Before that he was in a relationship with a woman in Invercargill.
Detective Senior Sergeant Jim Doyle, the officer in charge of the investigation, said he was not surprised by the speed of the verdict, which vindicated two years of hard work by the police.
At the trial, Brenda Ruddock, Annette Bouwer's sister in South Africa, said Bouwer had claimed it would be "easy to commit the perfect murder in New Zealand because the police were not equipped to handle complicated cases".
Detective Senior Sergeant Doyle said the verdict showed the true capability of the New Zealand police.
A friend of Mrs Bouwer in Dunedin, Eldeen Simpson, said the life sentence should be just that, without possibility for parole.
"Life in this country isn't really life. He doesn't deserve to ever get out. I met Annette in a high school computer course, which she'd taken to help Colin [Bouwer] with his research. She was a really loving and warm and sincere person. We hit it off right away."
Mrs Bouwer had to drop out of the course because of the onset of her illness. Mrs Simpson said she "just felt sick" when she learned that Bouwer had been deliberately poisoning her.
"The thought that he made go through all that.
"[The murder] wasn't for a whole lot of money. And to make all the doctors go through that too, all for his benefit," Mrs Simpson said.
"Every time he gave her [drugs], he thought about killing her.
"It wasn't like he got a gun and went home and shot her. It's something he did over and over and over again."
Son says Bouwer a bad father
Convicted murderer Colin Bouwer found it easier to run away than face his responsibilities, says his South African son, who is also charged with murder.
Colin Bouwer jun said his father's arrest last year came as a huge surprise to him and his mother, Mariette Kruger, the first of his father's three wives.
Bouwer jun, aged 25, is awaiting trial on charges of murdering his 23-year-old wife, Marie Louise Bouwer, in their Johannesburg home. She was found strangled in their guest bathroom in the Kempton Park area on May 7, 1999.
Police worked on the case for several months, before Mrs Bouwer's mother employed a private investigator to conduct a separate investigation.

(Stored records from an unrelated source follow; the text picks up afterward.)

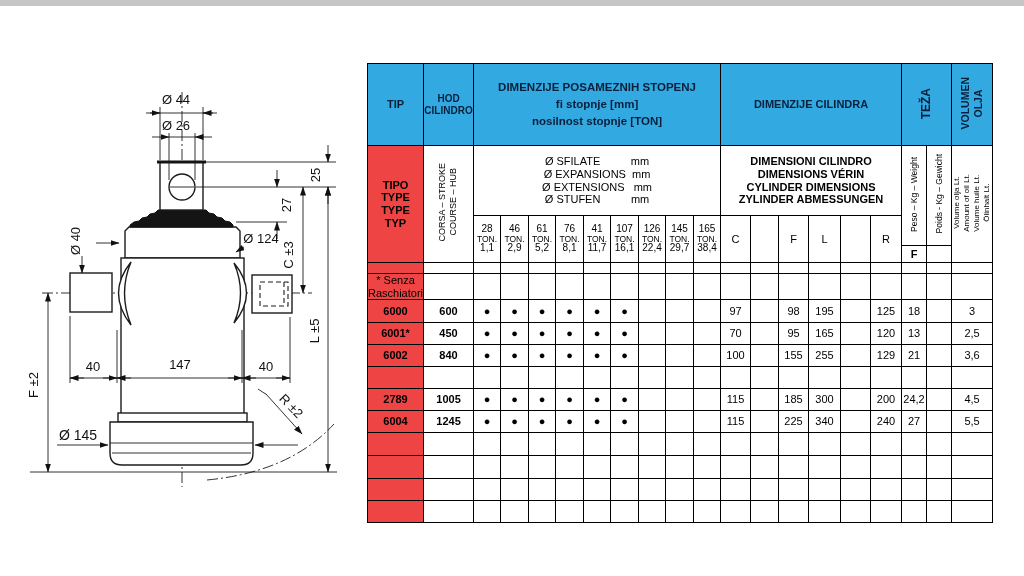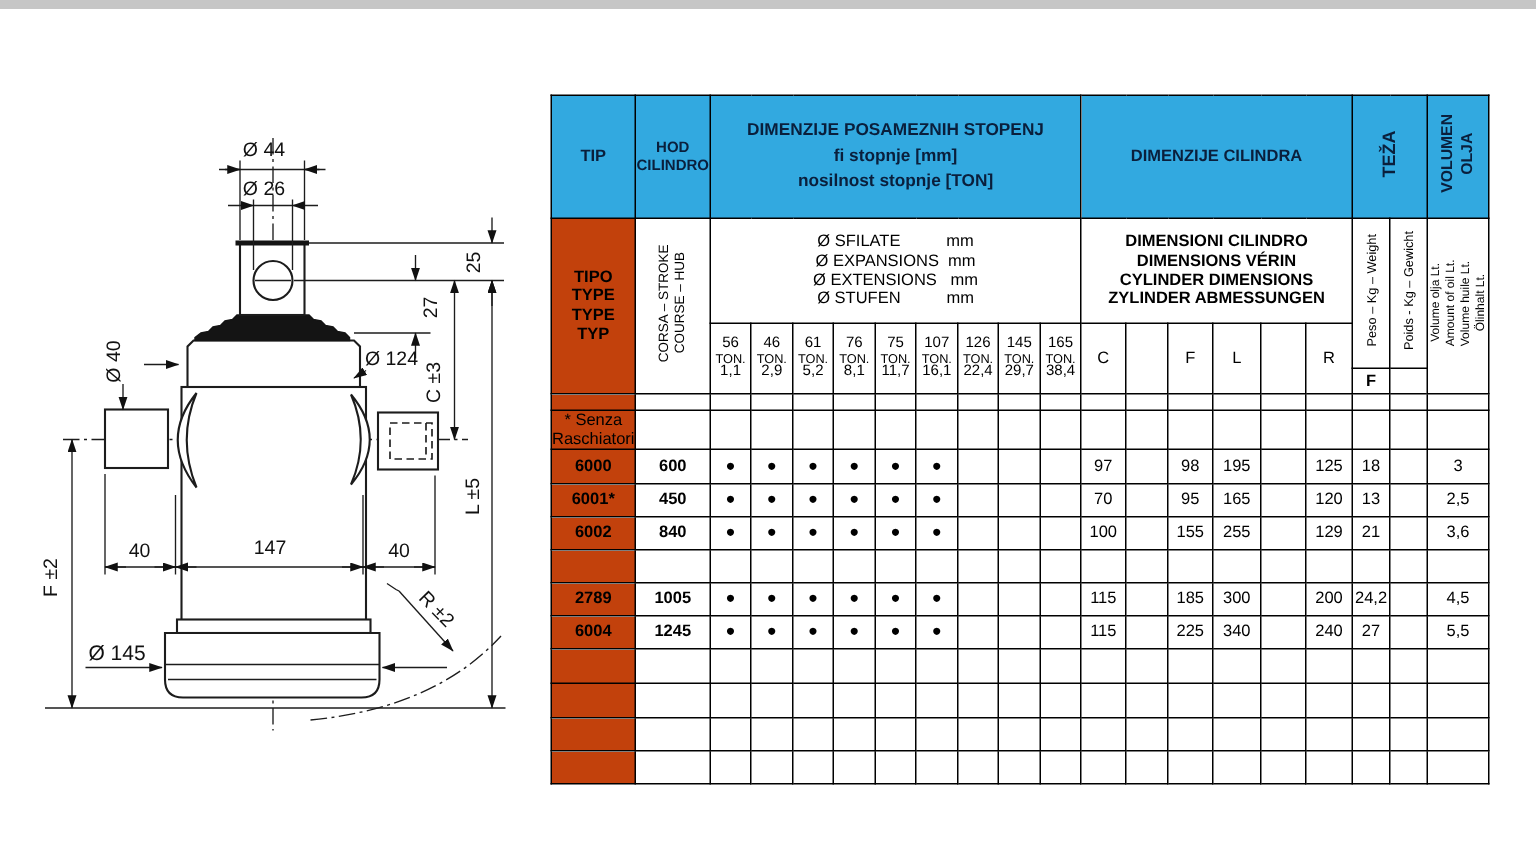"TIPO" td.graycell { background: #c2410c -> #ef4444 }
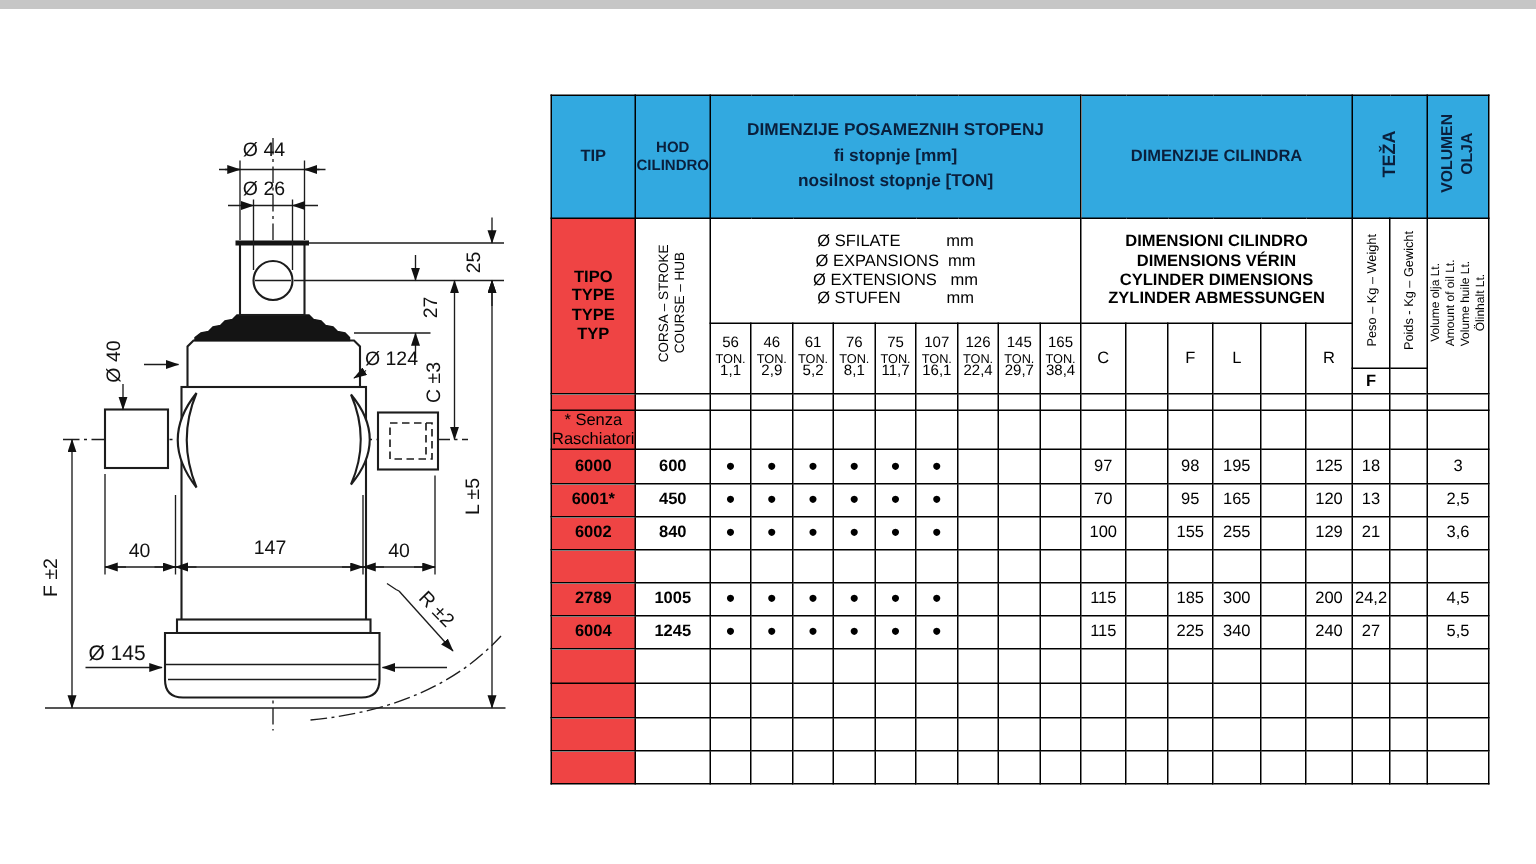"56" div { text: 56 -> 28 }
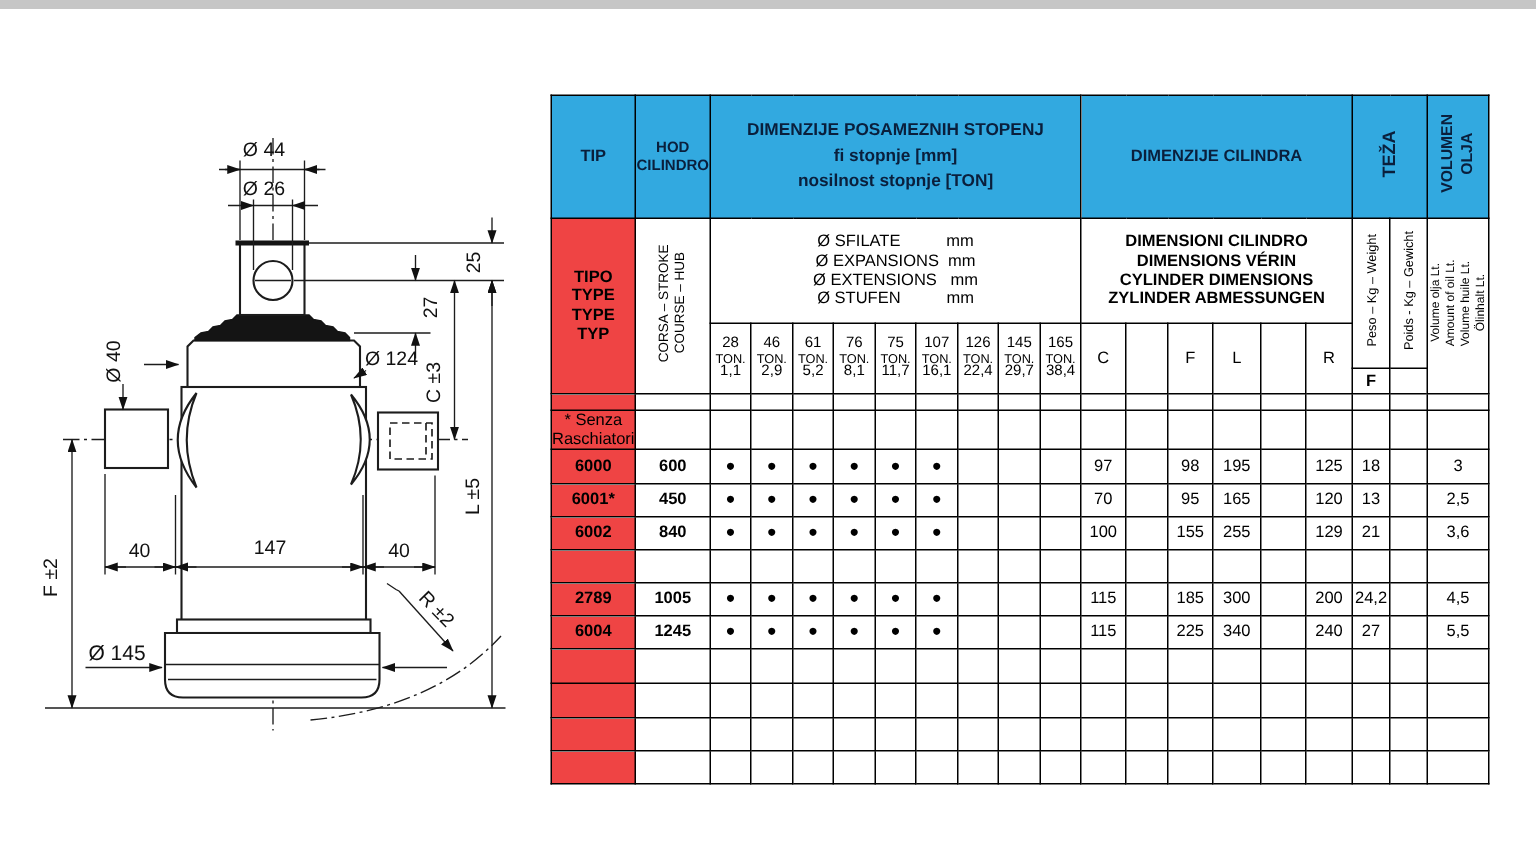"75" div { text: 75 -> 41 }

A year later, Bouwer jun, who runs his own air-conditioning installation business, was charged with murder.
Last month, Kruger, 53, was charged with being an accessory to murder.
It is alleged she aided her son by giving him a false alibi and also tampered with the murder scene.
The pair are on bail and scheduled to appear in the Supreme Court in Johannesburg in June next year.
Bouwer jun said his father had always found it easier to run away than face up to his responsibilities.
He had received no support from his father since he was arrested.
"He wasn't much of a father, as he stayed in Cape Town. He never phoned ... I always had to do it.
"When I was younger he could never remember how old I was, or in what standard I was at school. I was always the one making contact.
"He was never interested in me or my sister."
When his father visited South Africa last year, his son said he never knew he was in the country.